WASHINGTON — Have you completed the third grade?
WASHINGTON — Have you completed the third grade?
If so, this may be why you are having trouble understanding the appeal of Donald Trump.
At Thursday night’s Republican presidential debate, Ben Carson delivered an opening statement about “the abyss of destruction.” An analysis shows he was communicating at the level of a 10th-grader’s comprehension. Marco Rubio, who spoke of “the identity of America in the 21st century,” was also at the high-school level. Ted Cruz and John Kasich were at middle-school comprehension levels.
And then there was Trump — at a third-grade level:
“We don’t win anymore … We’re going to make a great country again. We’re going to start winning again. We’re going to win a lot. It’s going to be a big difference, believe me.”
This was no anomaly. Some noticed Trump’s peculiarly prosaic prose early in the campaign, but it has become even more pronounced: Simple words. Simple sentences. Simple concepts.

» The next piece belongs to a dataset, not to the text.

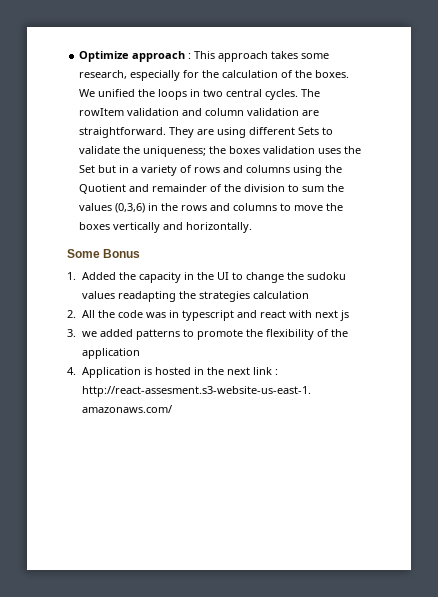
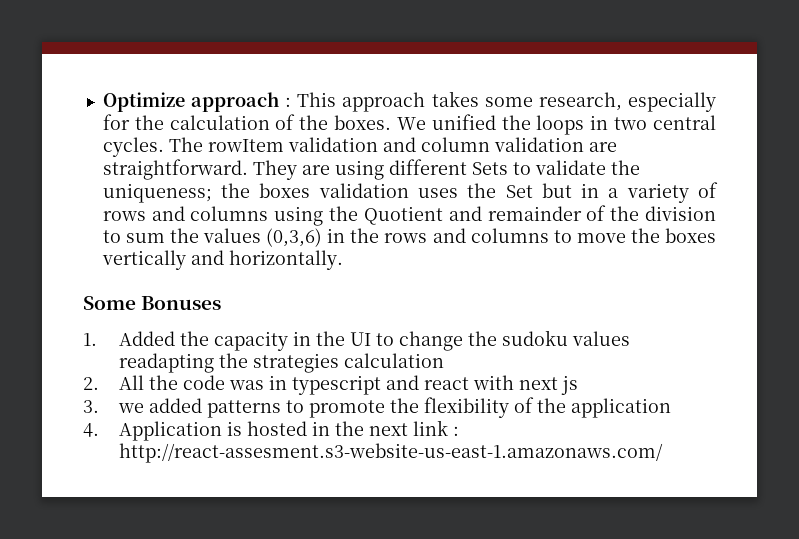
[103,249,141,258] Bonus -> [141,296,222,310] Bonuses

See Donald. See Donald run. See Donald win.
This would appear to confirm polling that indicates Trump draws much of his support from less-educated Americans; “I love the poorly educated,” he said after his Nevada victory. This doesn’t mean all Trump supporters are dumb. But he is communicating — deliberately, surely — at a much more rudimentary level than any other candidate in either party.
“He says five things,” Rubio taunted Thursday night. “Everyone’s dumb, he’s gonna make America great again, we’re going to win, win, win, he’s winning in the polls … “
But, on some primal level, it works. Americans — particularly those who are angry and anxious, as Trump’s followers are — wish to be told that they will be OK, that there are simple answers. There is an obvious appeal to Trump’s declarative statement on the Middle East — “I am totally pro-Israel” — rather than Cruz’s Princetonian version: “The notion of neutrality is based upon the left buying into this moral relativism that is often pitched in the media.”
One language gauge, the Flesch-Kincaid Grade Level Index measures sophistication by syllables per word and words per sentence. This is meant for written language, but applied to campaign speeches and debates, it gives a rough sense of the relative levels of candidates’ rhetoric.
In speeches the night of the South Carolina primary, Cruz was at a ninth-grade level, Rubio at an eighth-grade level — and Trump at a fifth-grade level.
In speeches after Nevada caucuses, Cruz and Democrat Bernie Sanders were at a ninth-grade level, Hillary Clinton was at seventh grade. And Trump? second grade:
“Oh boy.”
“We love Nevada.”
“Soon the country is going to start winning, winning, winning.”
“Now we’re going to get greedy for the United States. We’re going to grab and grab and grab.”
“We’re going to bring in so much money and so much everything.”
“We’re going to build the wall. You know that. Going to build the wall.”
“You’re going to be proud of your president. And you’re going to be even prouder of your country. OK?”
This is campaigning at the level of Captain Underpants, Geronimo Stilton and Rainbow Magic fairies. And it appears to be more effective among this season’s Republican voters than, say, Carson, who spoke Thursday night about selecting judges by “the fruit salad of their life.”
By contrast, there is no puzzling over Trump’s meaning when he calls Cruz a “crazy zealot” or tells Rubio, “You don’t know a thing about business — you lose on everything.” Trump, asked for details of his budget plan, said, “We will cut so much your head will spin.” His response to conservative radio host Hugh Hewitt when pressed at the debate about releasing tax returns: “First of all, very few people listen to your radio show — that’s the good news.”
Trump only rarely left the primary grades the entire debate. On illegal immigration he was in fifth grade. His views on Mitt Romney and on polling of Hispanics: fourth grade. His record as an employer? Third grade. Through it all, his vocabulary would have suited Dr. Seuss: “They will go out. They will come back. Some will come back. … The wall just got 10 feet taller. … We’re going to make many cuts. … We’re going to get rid of so many different things.”
And he ended where he began — in third grade. “I will get it done,” he said. “Politicians will never, ever get it done. And we will make America great again. Thank you.”
Win, Donald, win. Grab, Donald, grab. See Donald make America great again.